Search the records for the word "longest" and report each line that has it.
═══ Material to process
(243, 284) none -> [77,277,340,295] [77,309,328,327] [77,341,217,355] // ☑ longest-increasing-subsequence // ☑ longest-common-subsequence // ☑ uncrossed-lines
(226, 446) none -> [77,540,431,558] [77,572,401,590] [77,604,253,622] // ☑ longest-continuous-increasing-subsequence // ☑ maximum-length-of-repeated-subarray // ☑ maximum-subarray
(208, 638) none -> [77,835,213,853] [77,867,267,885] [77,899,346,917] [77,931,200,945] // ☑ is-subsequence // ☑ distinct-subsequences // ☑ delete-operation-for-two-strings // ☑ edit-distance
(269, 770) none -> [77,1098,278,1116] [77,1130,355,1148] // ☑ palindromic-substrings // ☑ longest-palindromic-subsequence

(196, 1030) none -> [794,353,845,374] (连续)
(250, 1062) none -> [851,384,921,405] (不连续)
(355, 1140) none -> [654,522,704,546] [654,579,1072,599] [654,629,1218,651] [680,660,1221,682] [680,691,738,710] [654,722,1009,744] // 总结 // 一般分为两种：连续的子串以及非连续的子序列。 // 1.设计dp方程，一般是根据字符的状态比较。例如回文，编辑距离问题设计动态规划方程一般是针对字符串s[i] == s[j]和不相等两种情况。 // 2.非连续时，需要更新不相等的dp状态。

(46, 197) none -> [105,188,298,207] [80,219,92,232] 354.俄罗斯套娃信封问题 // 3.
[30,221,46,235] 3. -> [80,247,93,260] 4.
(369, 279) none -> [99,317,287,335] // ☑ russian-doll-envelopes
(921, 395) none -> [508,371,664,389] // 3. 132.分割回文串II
══════
═══ Material to process
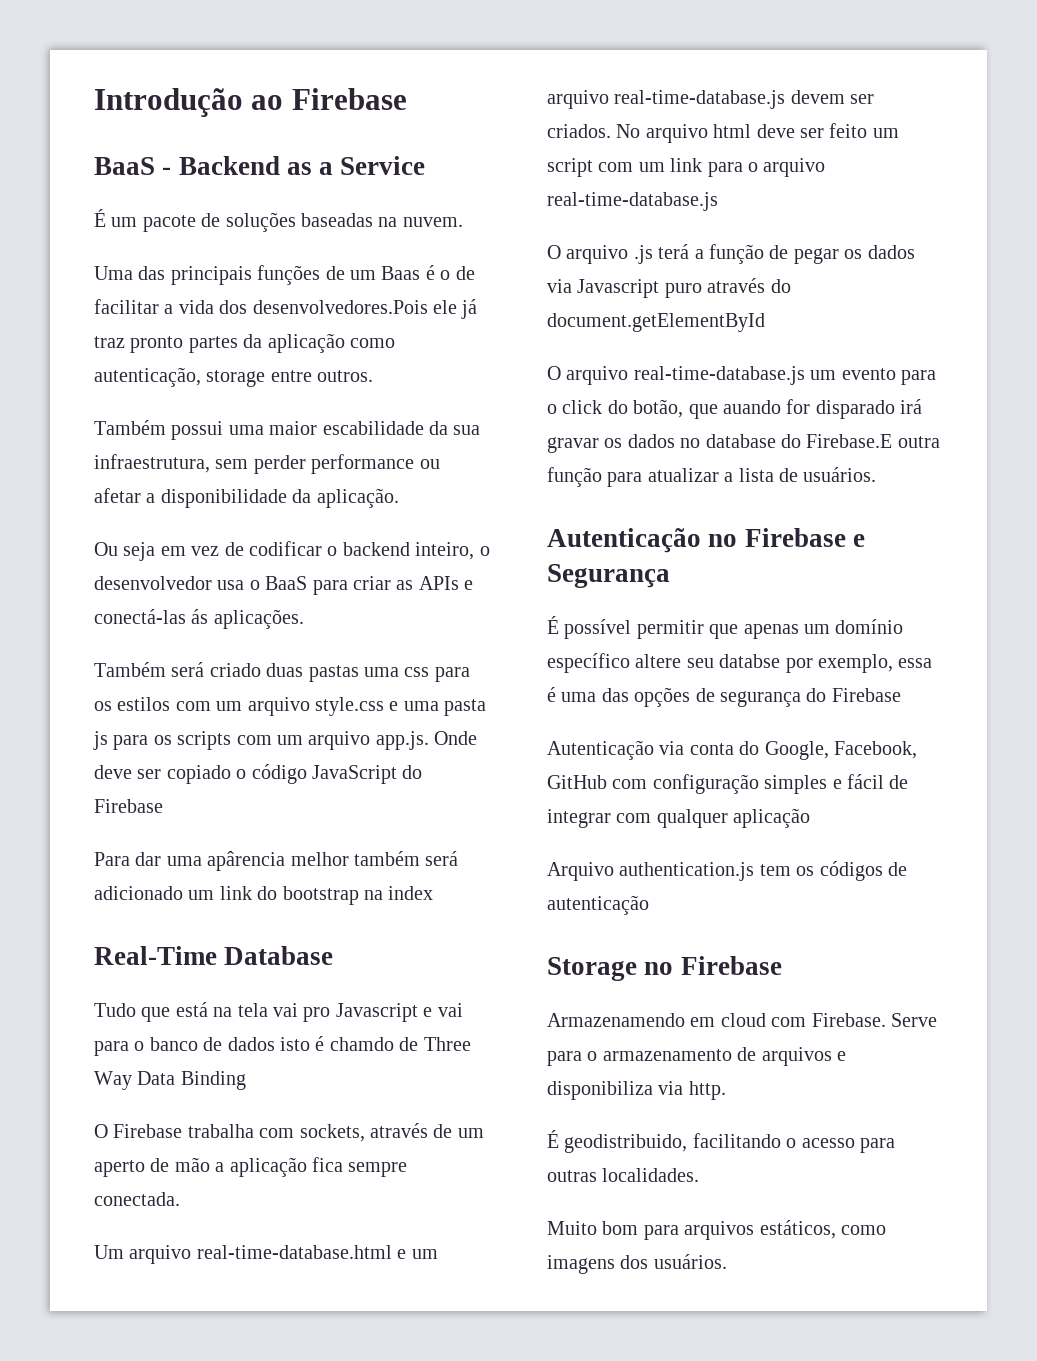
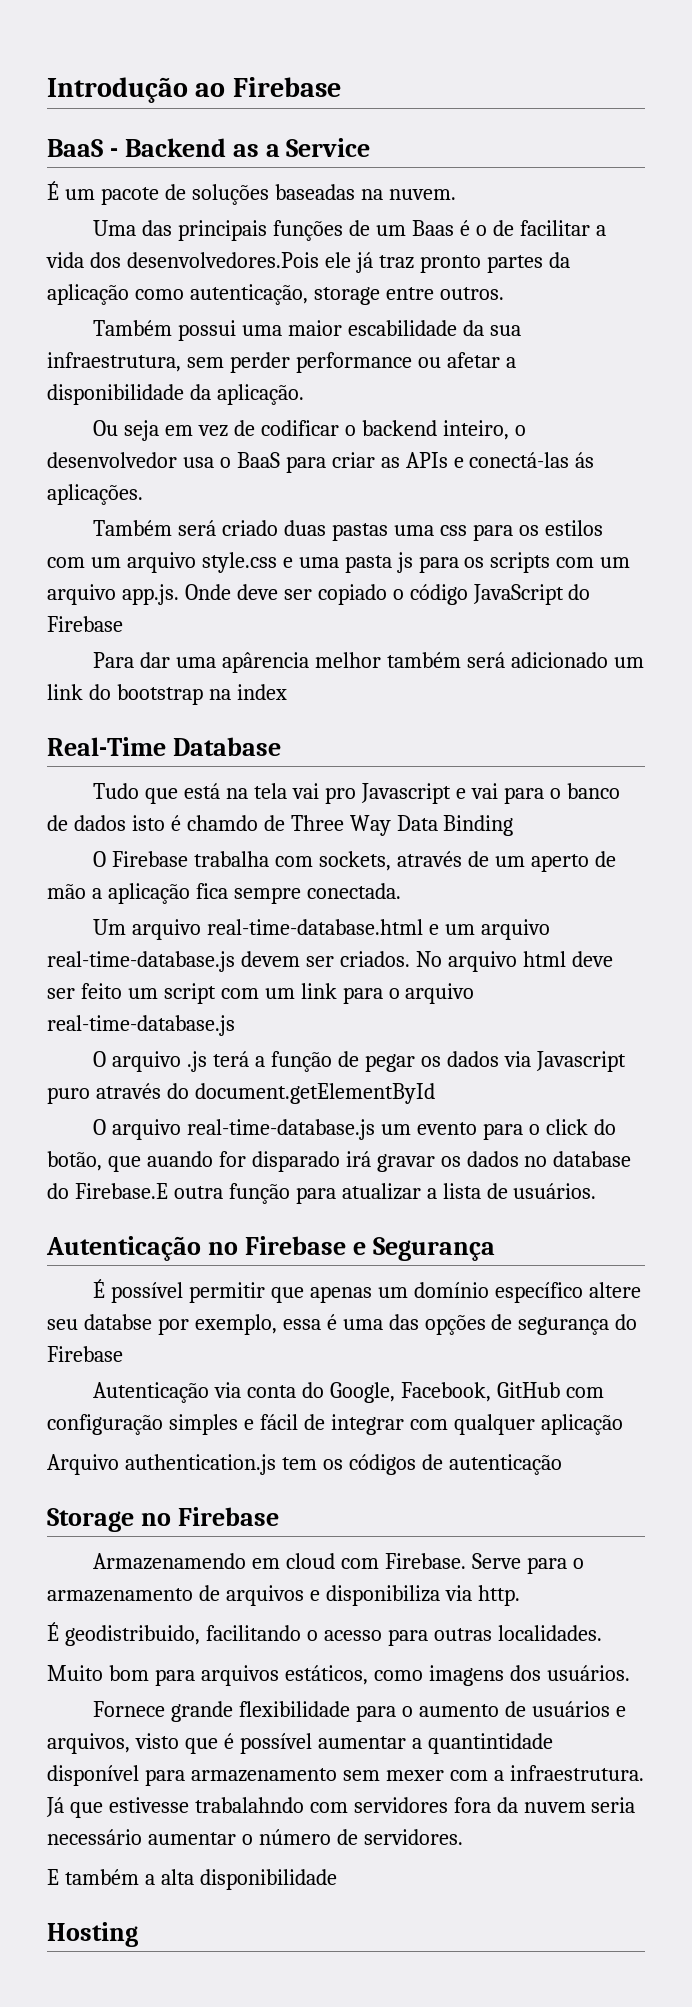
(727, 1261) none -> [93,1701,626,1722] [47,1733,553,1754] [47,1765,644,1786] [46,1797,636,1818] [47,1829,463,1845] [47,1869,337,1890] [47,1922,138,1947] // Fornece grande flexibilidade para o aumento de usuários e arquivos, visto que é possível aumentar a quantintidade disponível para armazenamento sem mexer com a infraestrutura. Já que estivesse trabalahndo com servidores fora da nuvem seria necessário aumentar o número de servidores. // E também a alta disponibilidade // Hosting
══════
═══ Material to process
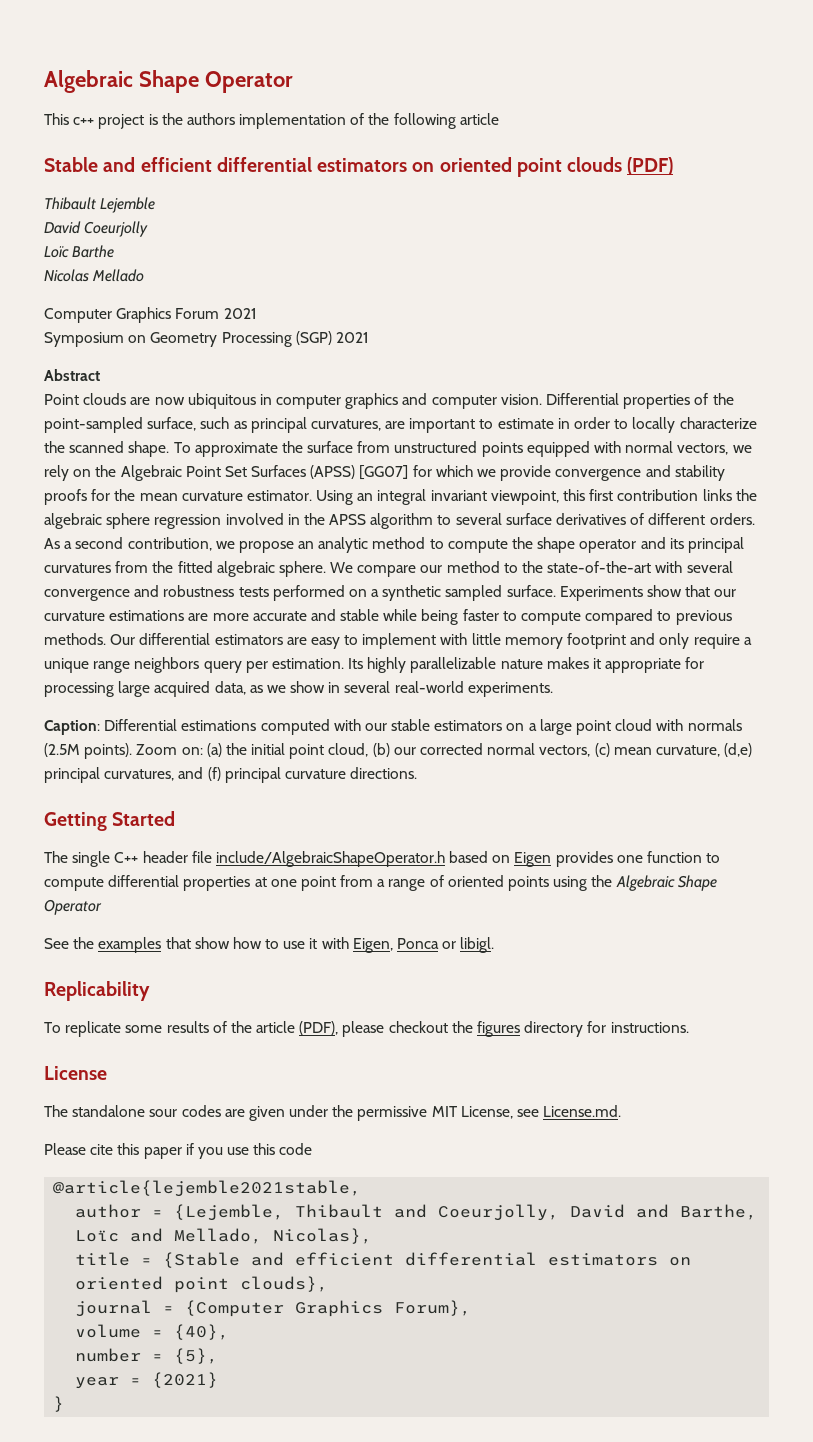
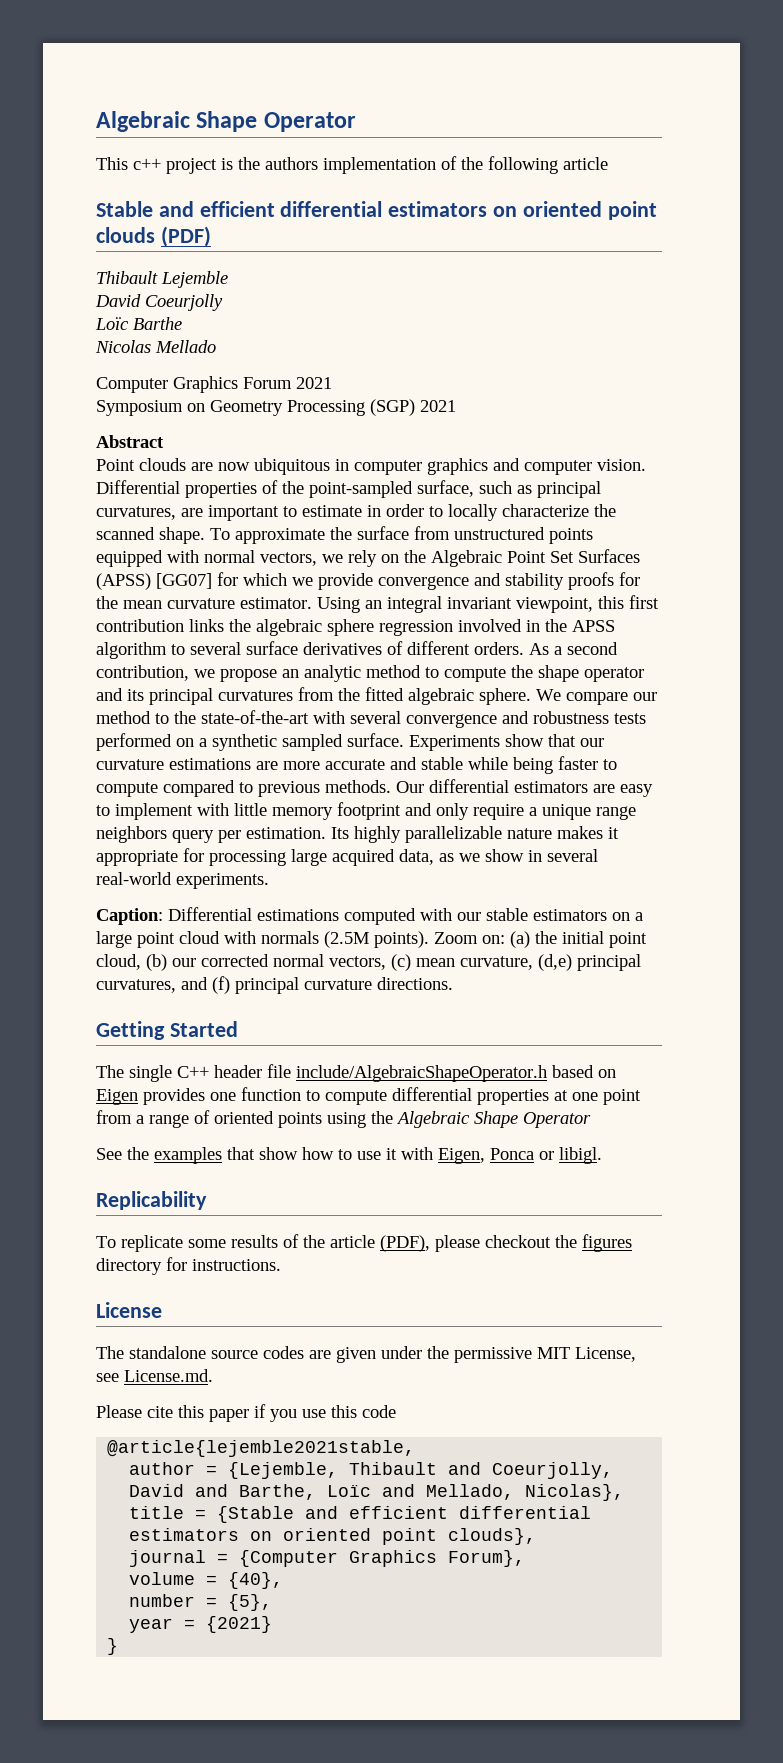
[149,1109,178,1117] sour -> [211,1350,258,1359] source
══════
### Response area
(243, 284) none -> [77,277,340,295] [77,309,328,327] [77,341,217,355] // ☑ longest-increasing-subsequence // ☑ longest-common-subsequence // ☑ uncrossed-lines
(226, 446) none -> [77,540,431,558] [77,572,401,590] [77,604,253,622] // ☑ longest-continuous-increasing-subsequence // ☑ maximum-length-of-repeated-subarray // ☑ maximum-subarray
(269, 770) none -> [77,1098,278,1116] [77,1130,355,1148] // ☑ palindromic-substrings // ☑ longest-palindromic-subsequence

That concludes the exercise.